Video 1: School of bass, recorded in the flow tank.
All iteration steps were calculated using CFD (Computational Fluid Dynamics), whose parameter control and evaluation was carried out by an evolutionary algorithm. Unstructured meshes with up to 60,000 elements were used (calculated in 2007). For the resolution of the boundary layer, at least ten prism layers were placed around the flow bodies. An "evolutionary strategy"[4] was chosen for the optimisation. It followed the steps of reproduction (copy of the previous generation), mutation (random variation) and selection (keeping the best formation) according to Charles Darwin's "survival of the fittest". In the present case, this means that the position of each individual was changed randomly (normally distributed random numbers), with the algorithm evaluating the resulting constellation in terms of the overall drag of the group. If the resistance to the previous arrangement is reduced, the new formation forms the basis for further evolutionary steps.

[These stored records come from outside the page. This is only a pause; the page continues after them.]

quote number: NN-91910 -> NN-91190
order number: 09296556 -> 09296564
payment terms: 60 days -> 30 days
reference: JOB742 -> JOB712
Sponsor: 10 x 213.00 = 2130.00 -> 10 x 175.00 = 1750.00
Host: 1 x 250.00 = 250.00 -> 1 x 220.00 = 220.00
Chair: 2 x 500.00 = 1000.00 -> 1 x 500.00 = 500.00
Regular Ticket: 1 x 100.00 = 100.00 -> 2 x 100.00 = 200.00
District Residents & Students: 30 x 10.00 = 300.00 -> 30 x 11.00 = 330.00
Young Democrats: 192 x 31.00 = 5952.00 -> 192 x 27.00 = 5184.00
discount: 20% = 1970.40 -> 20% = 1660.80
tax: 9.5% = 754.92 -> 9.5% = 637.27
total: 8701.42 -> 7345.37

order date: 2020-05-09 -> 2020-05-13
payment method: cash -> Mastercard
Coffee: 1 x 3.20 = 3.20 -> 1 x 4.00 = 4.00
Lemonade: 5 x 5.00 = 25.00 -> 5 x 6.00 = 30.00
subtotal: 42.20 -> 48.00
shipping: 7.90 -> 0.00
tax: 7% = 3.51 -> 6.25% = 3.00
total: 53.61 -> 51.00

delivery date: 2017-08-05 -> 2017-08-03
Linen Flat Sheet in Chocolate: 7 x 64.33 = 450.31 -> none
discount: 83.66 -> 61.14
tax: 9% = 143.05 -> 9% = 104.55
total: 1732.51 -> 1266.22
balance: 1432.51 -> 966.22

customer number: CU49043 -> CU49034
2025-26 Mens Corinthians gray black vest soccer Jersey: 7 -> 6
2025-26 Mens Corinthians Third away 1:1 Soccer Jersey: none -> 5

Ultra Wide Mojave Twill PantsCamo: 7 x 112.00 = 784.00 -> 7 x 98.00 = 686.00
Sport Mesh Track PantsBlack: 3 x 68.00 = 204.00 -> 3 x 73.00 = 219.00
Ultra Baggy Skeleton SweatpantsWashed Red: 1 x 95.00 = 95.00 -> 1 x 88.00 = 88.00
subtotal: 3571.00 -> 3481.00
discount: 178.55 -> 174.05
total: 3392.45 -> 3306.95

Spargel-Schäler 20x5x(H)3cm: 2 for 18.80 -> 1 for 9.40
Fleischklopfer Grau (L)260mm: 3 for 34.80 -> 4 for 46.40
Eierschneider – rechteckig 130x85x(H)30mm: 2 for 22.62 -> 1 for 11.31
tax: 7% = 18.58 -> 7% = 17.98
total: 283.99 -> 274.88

In order to test the system and evaluate its functionality, passive flow bodies were compared with results from flow tank experiments. The evolution of four bodies resulted in a straight alignment (Video 2) as the optimal pattern. Each flow body occupied a place directly behind the trailing edge of another flow body, with the exception of the leading one. We would actually expect such an arrangement, as there are many areas, especially in racing, where the use of slipstream is particularly advantageous.
Video 2: The result of a two-dimensional development of the arrangement of four passive streamlined bodies in relation to the minimum total drag. The colour scale shows the velocity progression from low (blue) to high velocity (red).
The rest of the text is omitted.